P/1 – E a senhora tem recordação dos primeiros dias de aula, na escola, de a senhora indo?
R – No primário?
P/1 – Qual a memória mais antiga que a senhora tem da época da escola?
R – Talvez o primeiro ano, que era uma professora muito brava. Ela apontava os lápis com a pontinha fininha, e se alguém falasse, ela vinha e enfiava o lápis com a ponta na nossa cabeça. Não, isso aqui não está fininho. Ela: “Fulano”. Então todo mundo era quietinho. Juro que era. Oh, você não é dos anos 50, 60 (risos). Então, era assim. Mas eu nunca tomei lapisada na cabeça não, eu era quietinha.
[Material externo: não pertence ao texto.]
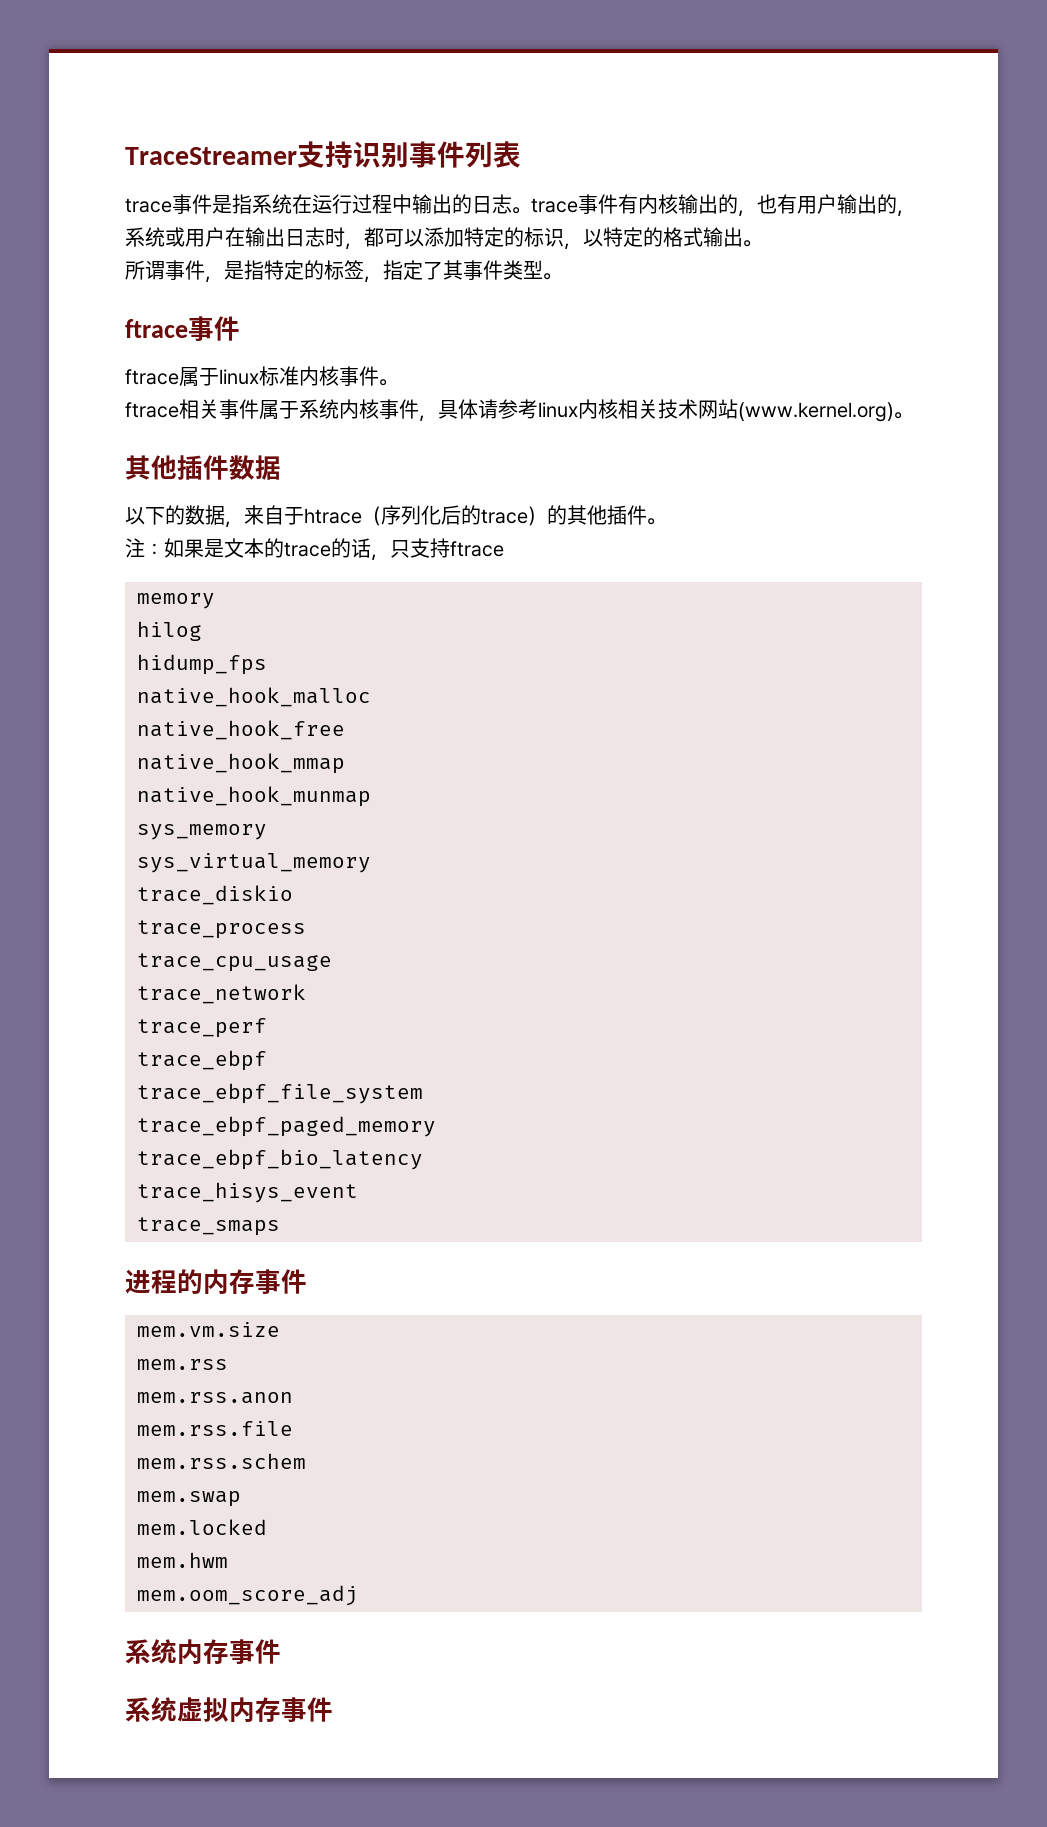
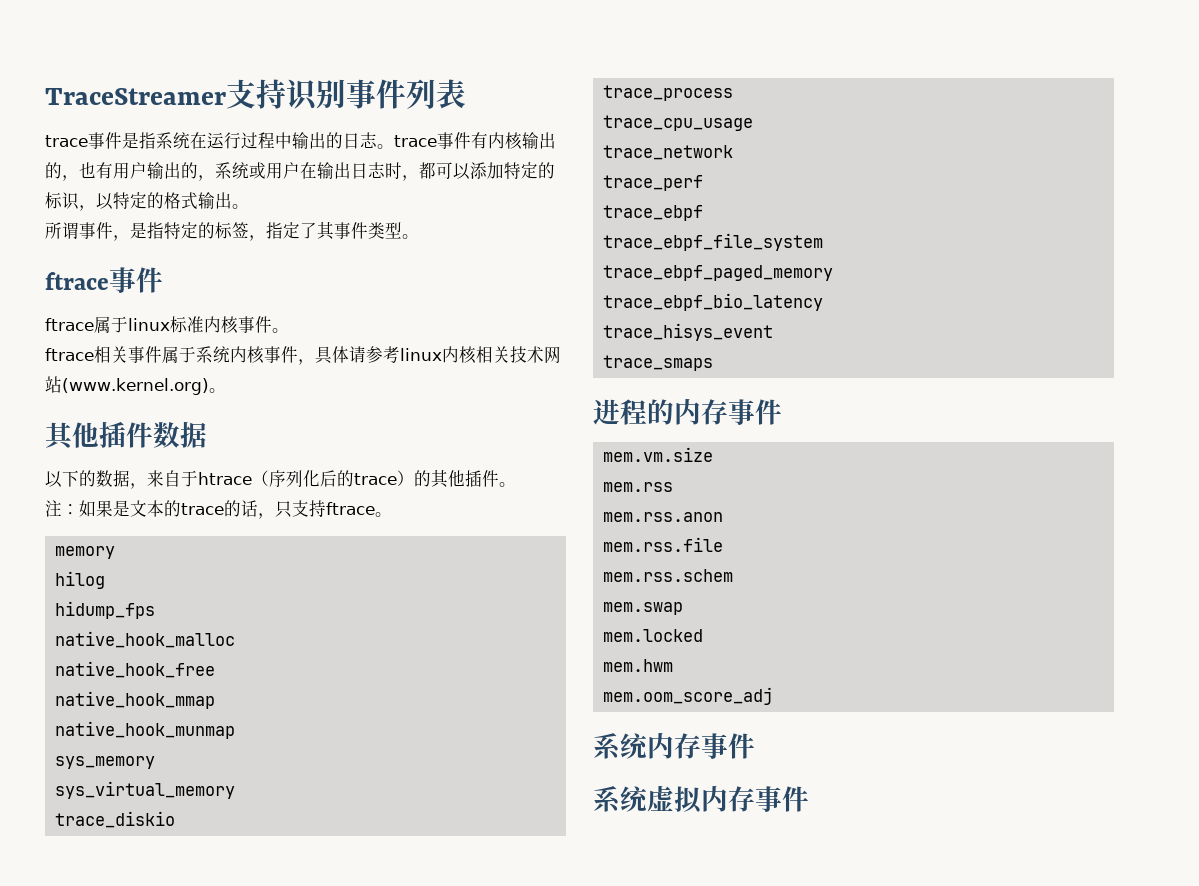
- 注：如果是文本的trace的话，只支持ftrace
+ 注：如果是文本的trace的话，只支持ftrace。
P/1 – Qual era essa escola, a primeira que a senhora…?
R – Grupo Escolar Barão de Guaxupé. Depois tinha vários grupos, mas era o mais perto de casa, então a gente... Quase todas nós estudamos no Barão. Tinha briga com o outro colégio, Delfin; depois tinha briga com o colégio em que mamãe era professora lá. Mas a gente era do Grupo Barão. Não tenho o que falar, foi muito bom. Depois, fomos para o ginásio, estadual, nunca... Eu pelo menos nunca fui para colégio particular, sempre no estado, e foi aí que começou a minha vida de malandra, sem vergonha, de roubar prova, fazer tudo que tinha direito.
P/1 – Vocês nunca estudaram na escola em que a sua mãe dava aula?
R – Nós, filhos mais velhos, não. Deixe-me ver. Não. Não. Nenhuma. Mamãe dava aula num grupo pertinho de casa, mas a gente estava acostumado em outro colégio, então a mamãe quis pôr todos nós, juntos, na mesma escola.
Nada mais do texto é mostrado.